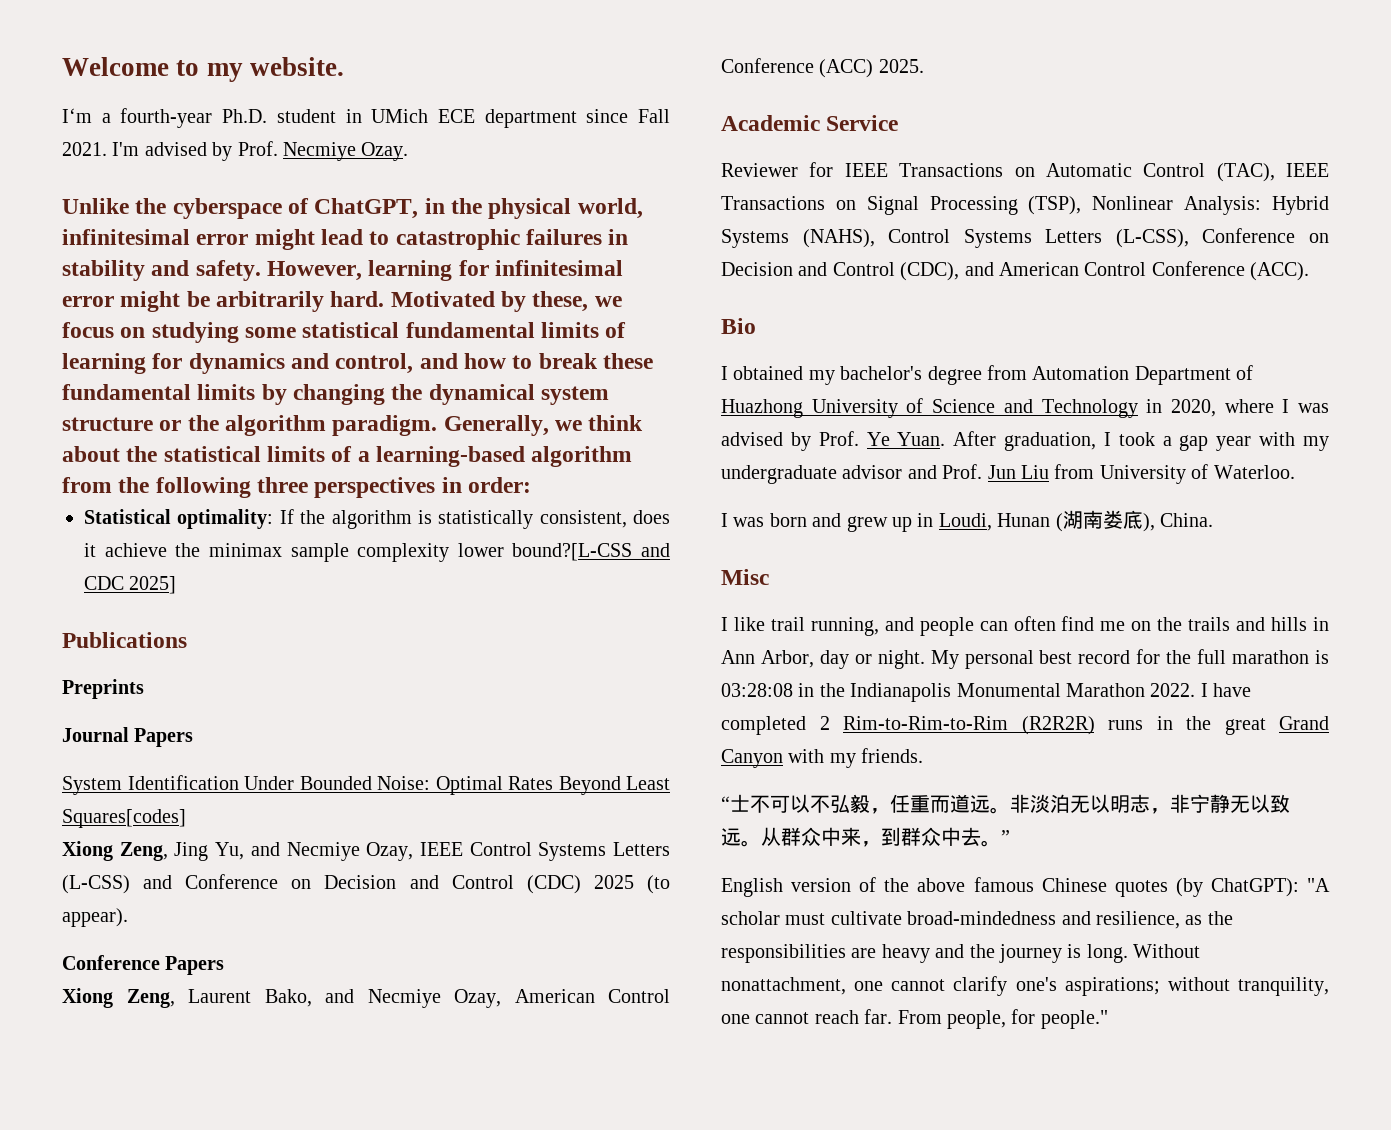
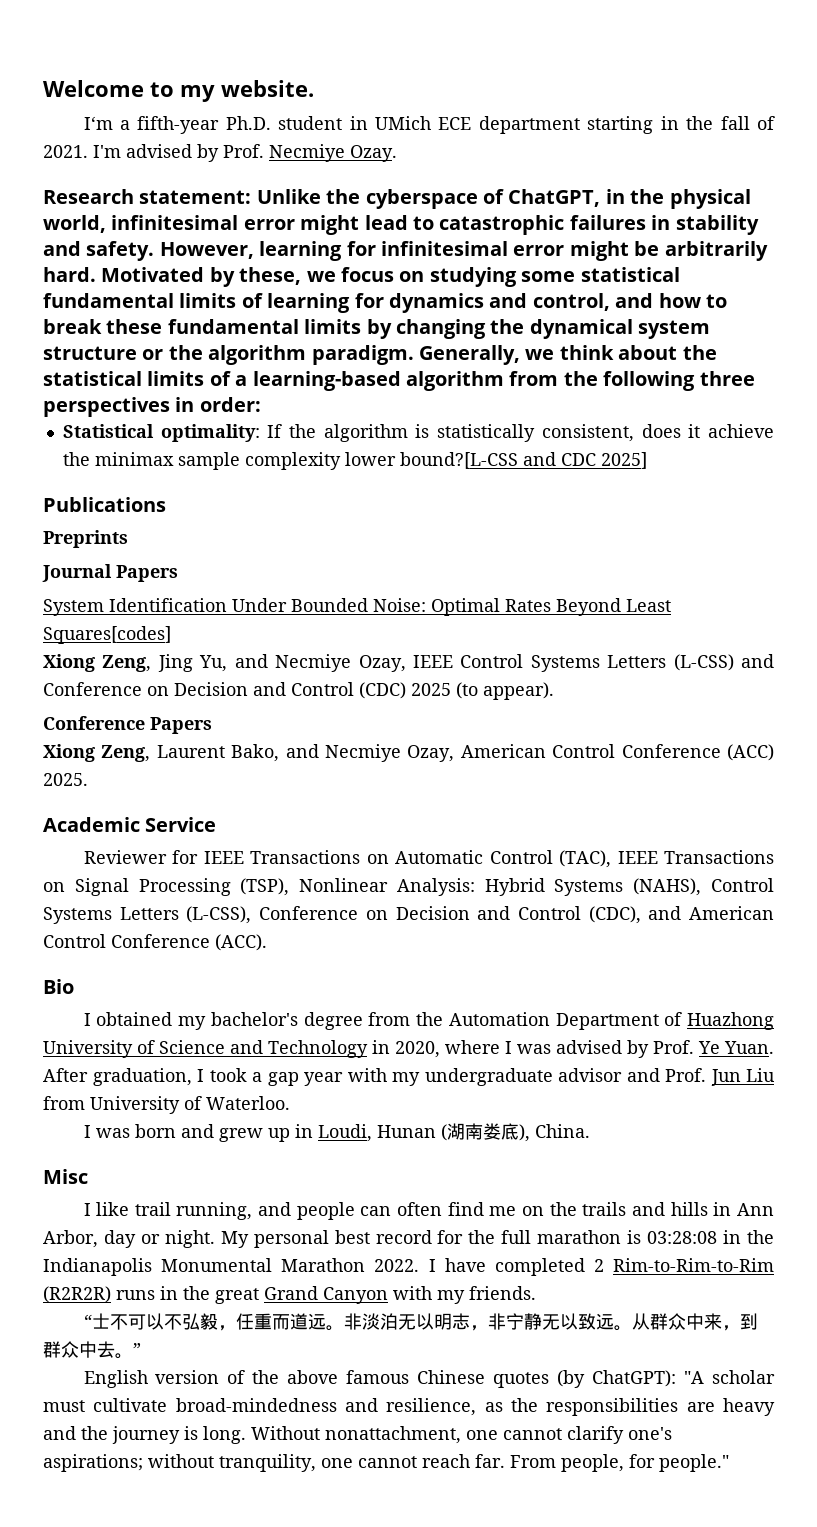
- I‘m a fourth-year Ph.D. student in UMich ECE department since Fall 2021.
+ I‘m a fifth-year Ph.D. student in UMich ECE department starting in the fall of 2021.
- Unlike the cyberspace of ChatGPT, in the physical world, infinitesimal error might lead to catastrophic failures in stability and safety.
+ Research statement: Unlike the cyberspace of ChatGPT, in the physical world, infinitesimal error might lead to catastrophic failures in stability and safety.
- I obtained my bachelor's degree from Automation Department of Huazhong University of Science and Technology in 2020, where I was advised by Prof. Ye Yuan.
+ I obtained my bachelor's degree from the Automation Department of Huazhong University of Science and Technology in 2020, where I was advised by Prof. Ye Yuan.

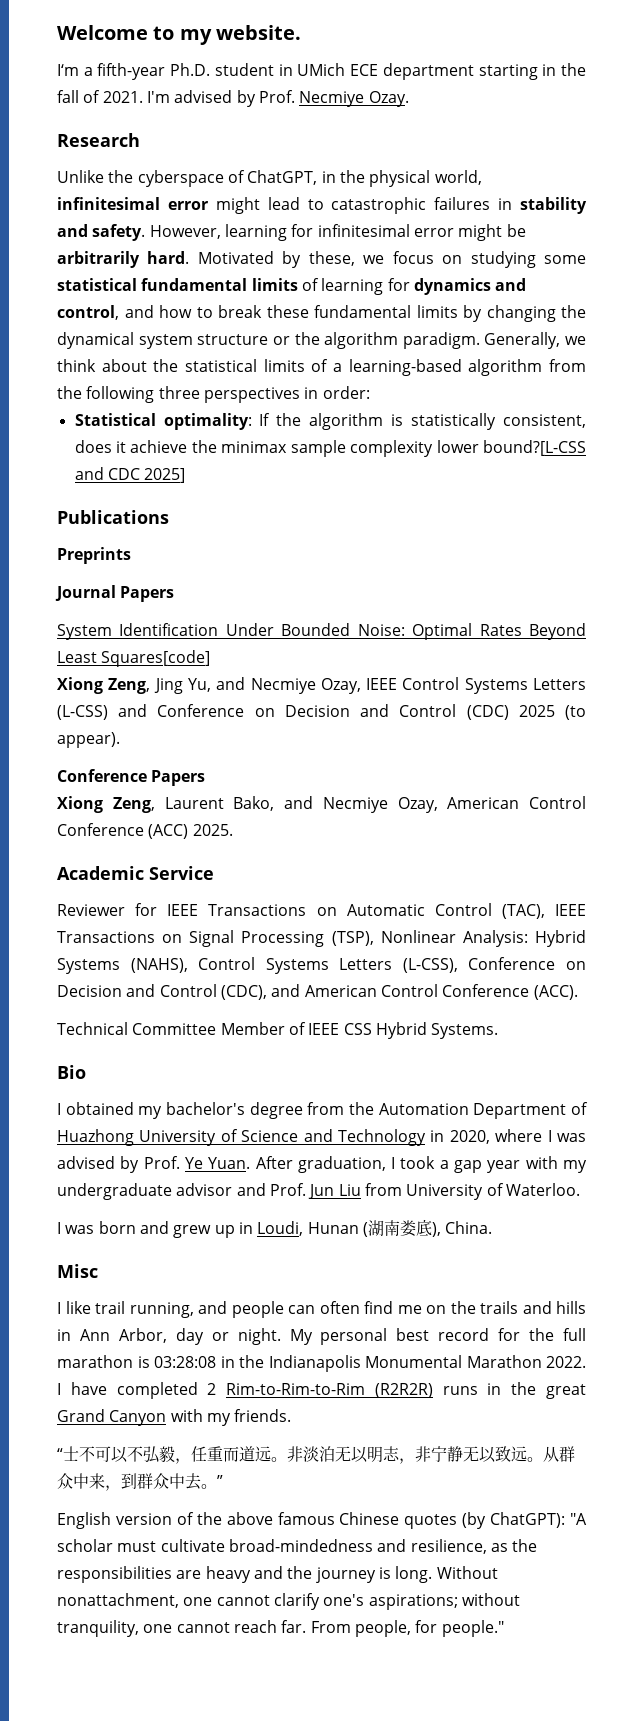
- Research statement: Unlike the cyberspace of ChatGPT, in the physical world, infinitesimal error might lead to catastrophic failures in stability and safety.
+ Research
+ Unlike the cyberspace of ChatGPT, in the physical world, infinitesimal error might lead to catastrophic failures in stability and safety.
- System Identification Under Bounded Noise: Optimal Rates Beyond Least Squares[codes]
+ System Identification Under Bounded Noise: Optimal Rates Beyond Least Squares[code]
+ Technical Committee Member of IEEE CSS Hybrid Systems.

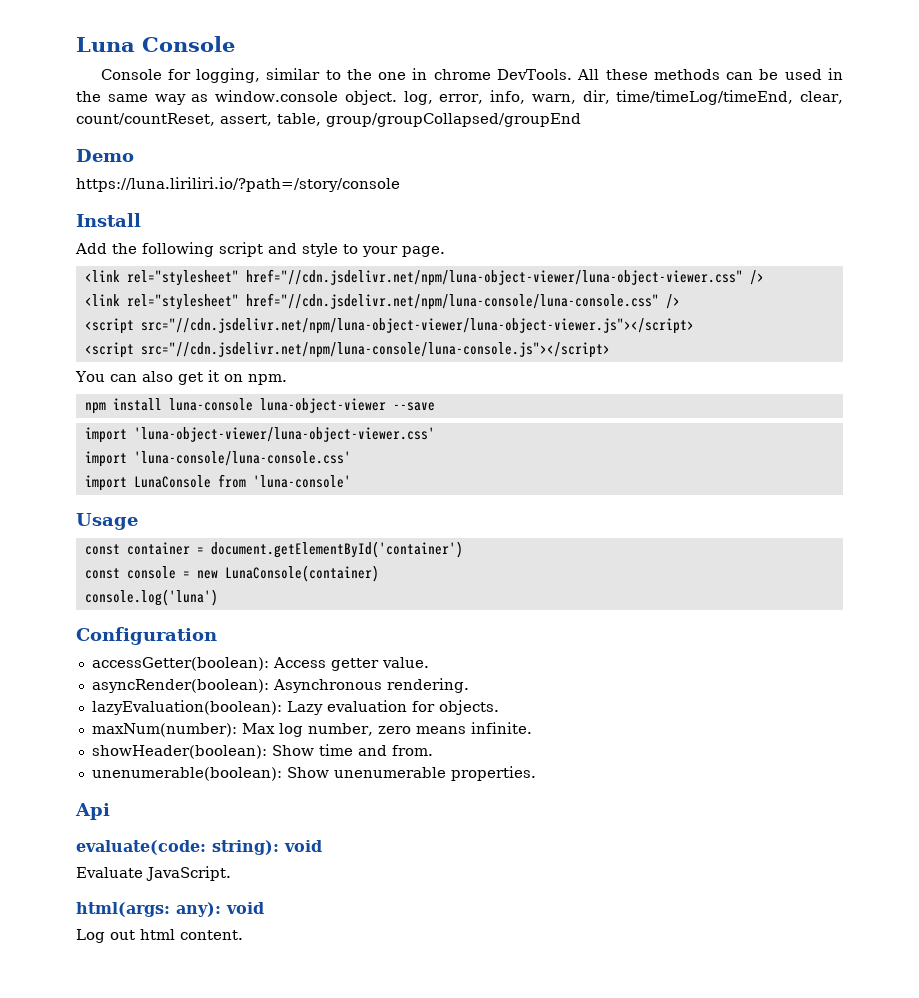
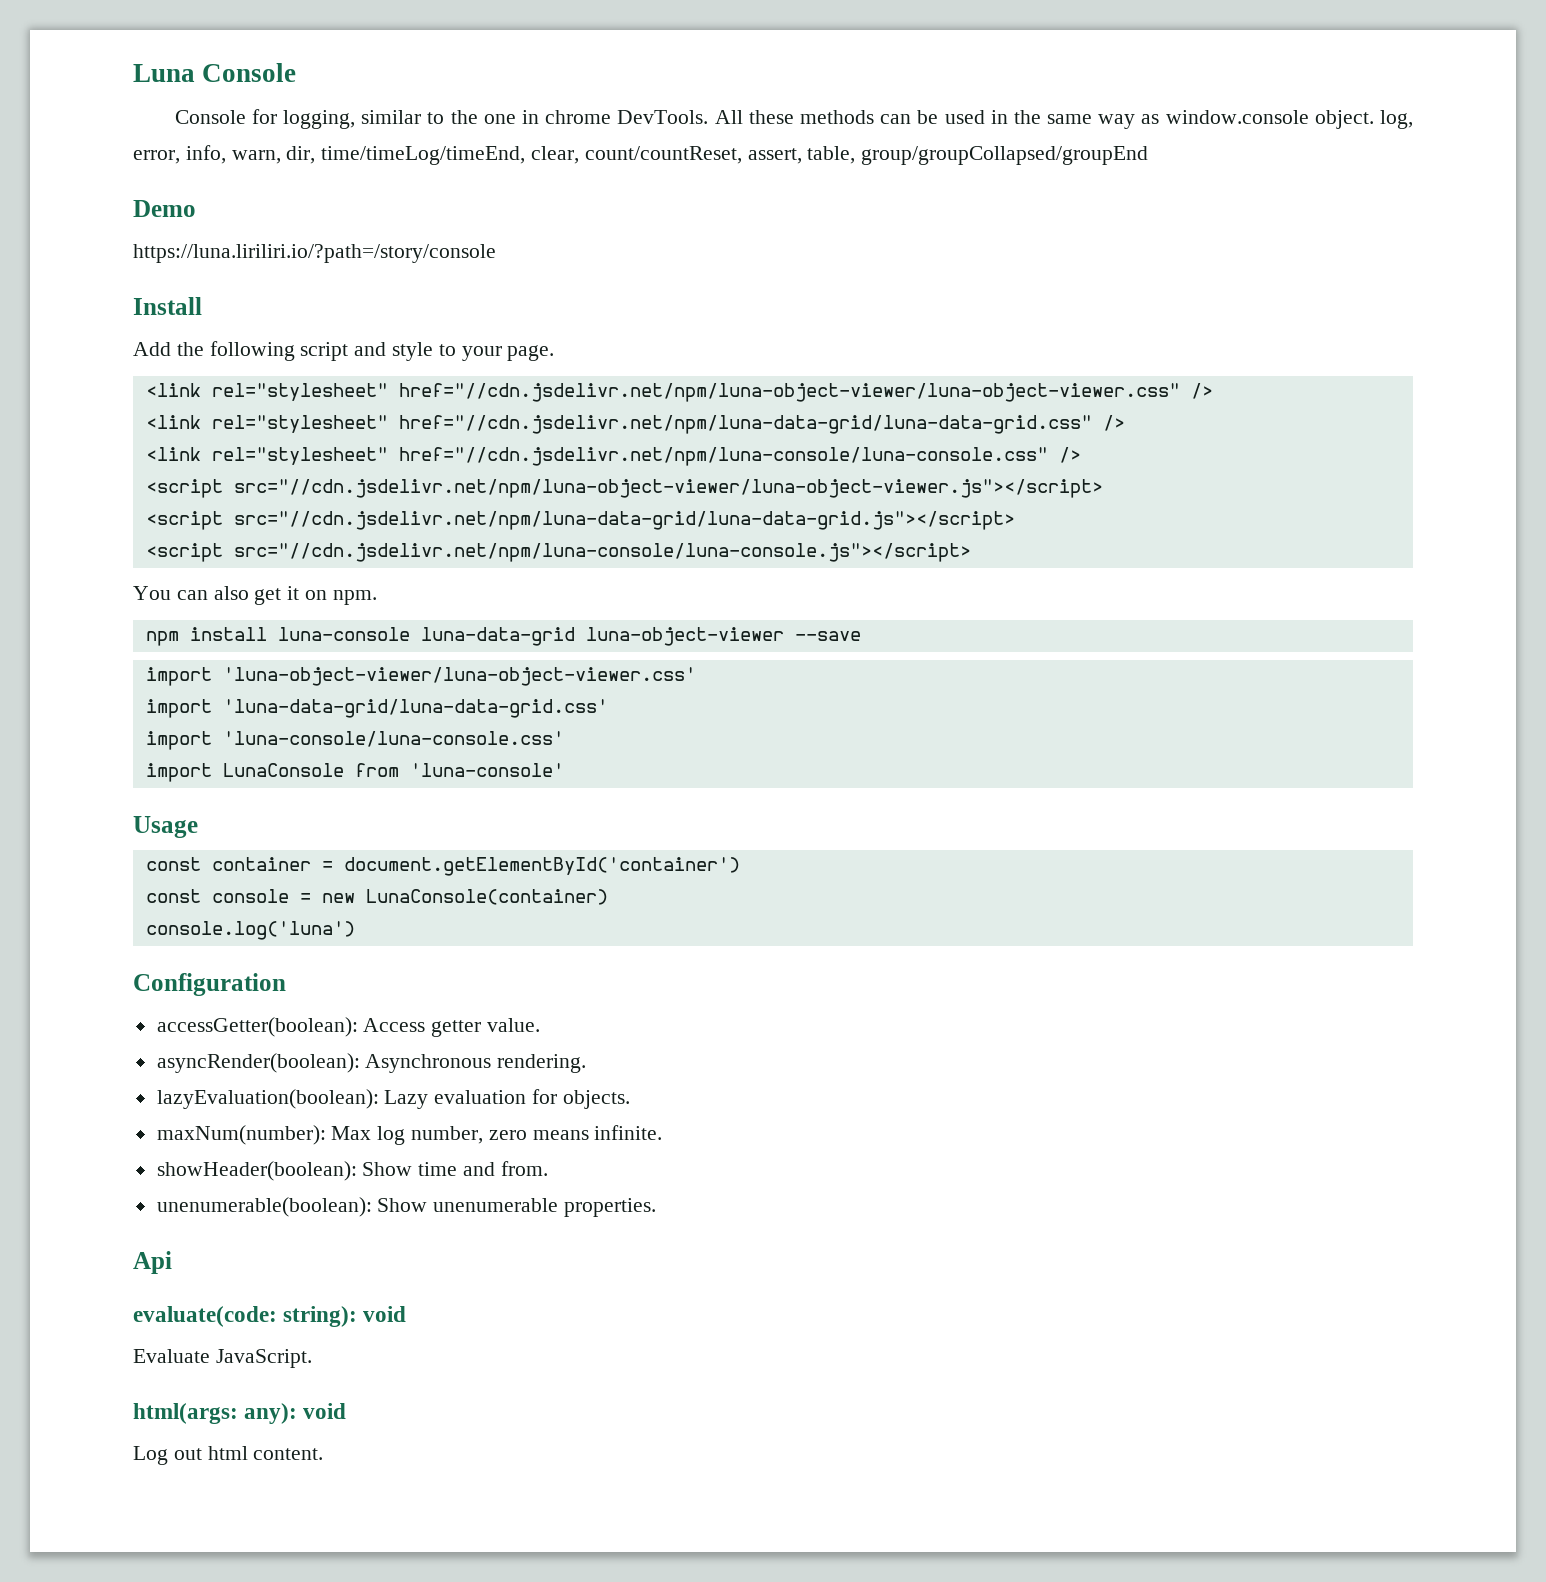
+ <link rel="stylesheet" href="//cdn.jsdelivr.net/npm/luna-data-grid/luna-data-grid.css" />
+ <script src="//cdn.jsdelivr.net/npm/luna-data-grid/luna-data-grid.js"></script>
- npm install luna-console luna-object-viewer --save
+ npm install luna-console luna-data-grid luna-object-viewer --save
+ import 'luna-data-grid/luna-data-grid.css'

What to do — Pictures are to be omitted; otherwise, write out the data exactly as it appears.

Solution to this exercise —
- I‘m a fourth-year Ph.D. student in UMich ECE department since Fall 2021.
+ I‘m a fifth-year Ph.D. student in UMich ECE department starting in the fall of 2021.
- Unlike the cyberspace of ChatGPT, in the physical world, infinitesimal error might lead to catastrophic failures in stability and safety.
+ Research statement: Unlike the cyberspace of ChatGPT, in the physical world, infinitesimal error might lead to catastrophic failures in stability and safety.
- I obtained my bachelor's degree from Automation Department of Huazhong University of Science and Technology in 2020, where I was advised by Prof. Ye Yuan.
+ I obtained my bachelor's degree from the Automation Department of Huazhong University of Science and Technology in 2020, where I was advised by Prof. Ye Yuan.

- Research statement: Unlike the cyberspace of ChatGPT, in the physical world, infinitesimal error might lead to catastrophic failures in stability and safety.
+ Research
+ Unlike the cyberspace of ChatGPT, in the physical world, infinitesimal error might lead to catastrophic failures in stability and safety.
- System Identification Under Bounded Noise: Optimal Rates Beyond Least Squares[codes]
+ System Identification Under Bounded Noise: Optimal Rates Beyond Least Squares[code]
+ Technical Committee Member of IEEE CSS Hybrid Systems.

+ <link rel="stylesheet" href="//cdn.jsdelivr.net/npm/luna-data-grid/luna-data-grid.css" />
+ <script src="//cdn.jsdelivr.net/npm/luna-data-grid/luna-data-grid.js"></script>
- npm install luna-console luna-object-viewer --save
+ npm install luna-console luna-data-grid luna-object-viewer --save
+ import 'luna-data-grid/luna-data-grid.css'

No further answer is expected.